*** Task data Section Begins ***

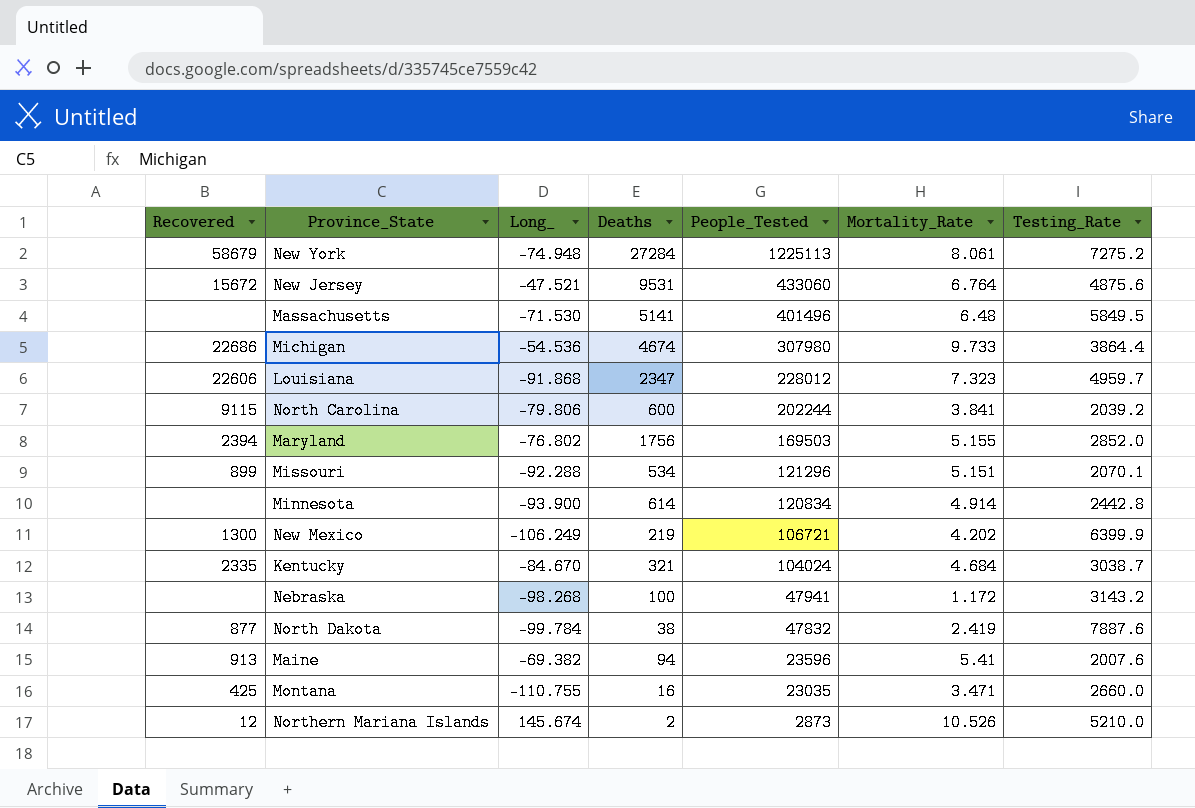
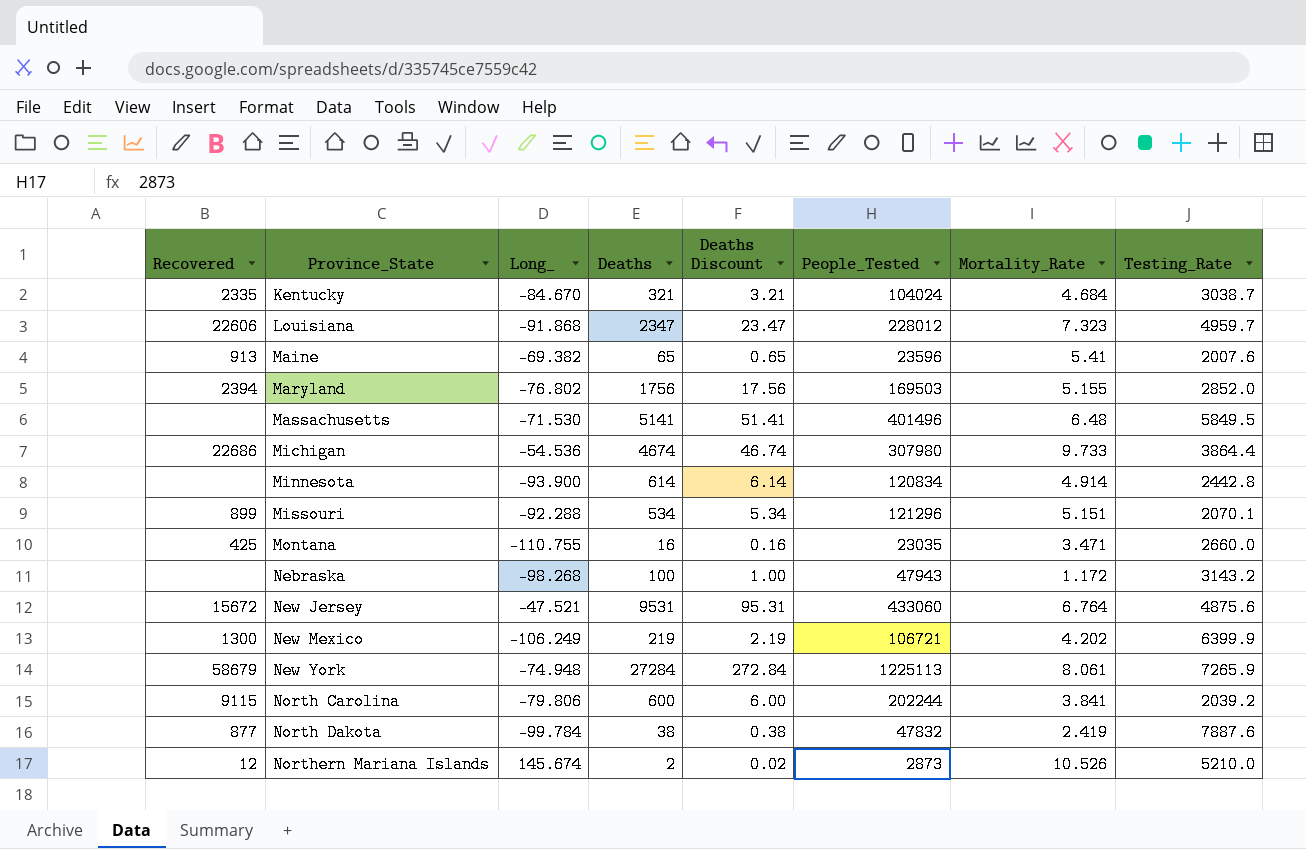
row order: People_Tested descending -> Province_State ascending
column Deaths Discount | formula: none -> [Deaths] * 0.01
Maine | Deaths: 94 -> 65
Nebraska | People_Tested: 47941 -> 47943
New York | Testing_Rate: 7275.2 -> 7265.9

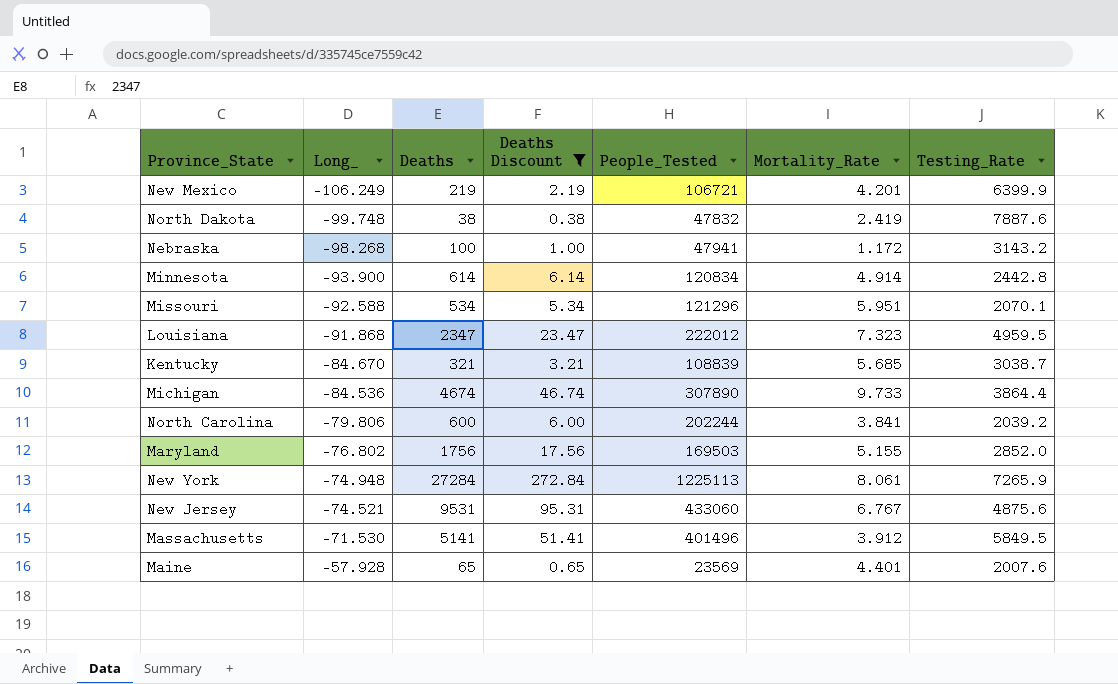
filter: none -> Deaths Discount >= 0.38
row order: Province_State ascending -> Long_ ascending
column Recovered | position: 1 -> none
New Mexico | Mortality_Rate: 4.202 -> 4.201
North Dakota | Long_: -99.784 -> -99.748
Nebraska | People_Tested: 47943 -> 47941
Missouri | Long_: -92.288 -> -92.588
Missouri | Mortality_Rate: 5.151 -> 5.951
Louisiana | People_Tested: 228012 -> 222012
Louisiana | Testing_Rate: 4959.7 -> 4959.5
Kentucky | People_Tested: 104024 -> 108839
Kentucky | Mortality_Rate: 4.684 -> 5.685
Michigan | Long_: -54.536 -> -84.536
Michigan | People_Tested: 307980 -> 307890
New Jersey | Long_: -47.521 -> -74.521
New Jersey | Mortality_Rate: 6.764 -> 6.767
Massachusetts | Mortality_Rate: 6.48 -> 3.912
Maine | Long_: -69.382 -> -57.928
Maine | People_Tested: 23596 -> 23569
Maine | Mortality_Rate: 5.41 -> 4.401

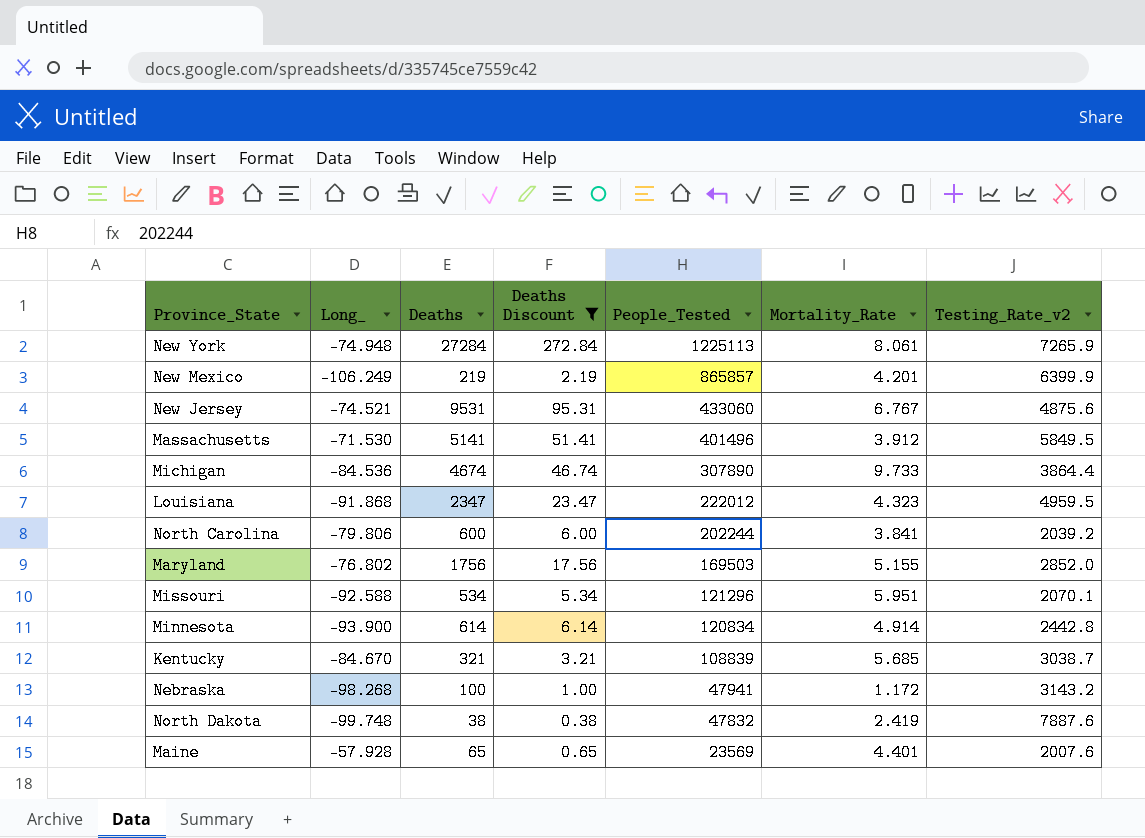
row order: Long_ ascending -> People_Tested descending
column name: Testing_Rate -> Testing_Rate_v2
New Mexico | People_Tested: 106721 -> 865857
Louisiana | Mortality_Rate: 7.323 -> 4.323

*** Task data Section Ends ***

Your objective:
What is needed is an exact transcription of the lines from the one containing "Louisiana | Testing_Rate: 4959.7 -> 4959.5" through the last line of the records above, both included, with no pictures.

Written solution:
Louisiana | Testing_Rate: 4959.7 -> 4959.5
Kentucky | People_Tested: 104024 -> 108839
Kentucky | Mortality_Rate: 4.684 -> 5.685
Michigan | Long_: -54.536 -> -84.536
Michigan | People_Tested: 307980 -> 307890
New Jersey | Long_: -47.521 -> -74.521
New Jersey | Mortality_Rate: 6.764 -> 6.767
Massachusetts | Mortality_Rate: 6.48 -> 3.912
Maine | Long_: -69.382 -> -57.928
Maine | People_Tested: 23596 -> 23569
Maine | Mortality_Rate: 5.41 -> 4.401

row order: Long_ ascending -> People_Tested descending
column name: Testing_Rate -> Testing_Rate_v2
New Mexico | People_Tested: 106721 -> 865857
Louisiana | Mortality_Rate: 7.323 -> 4.323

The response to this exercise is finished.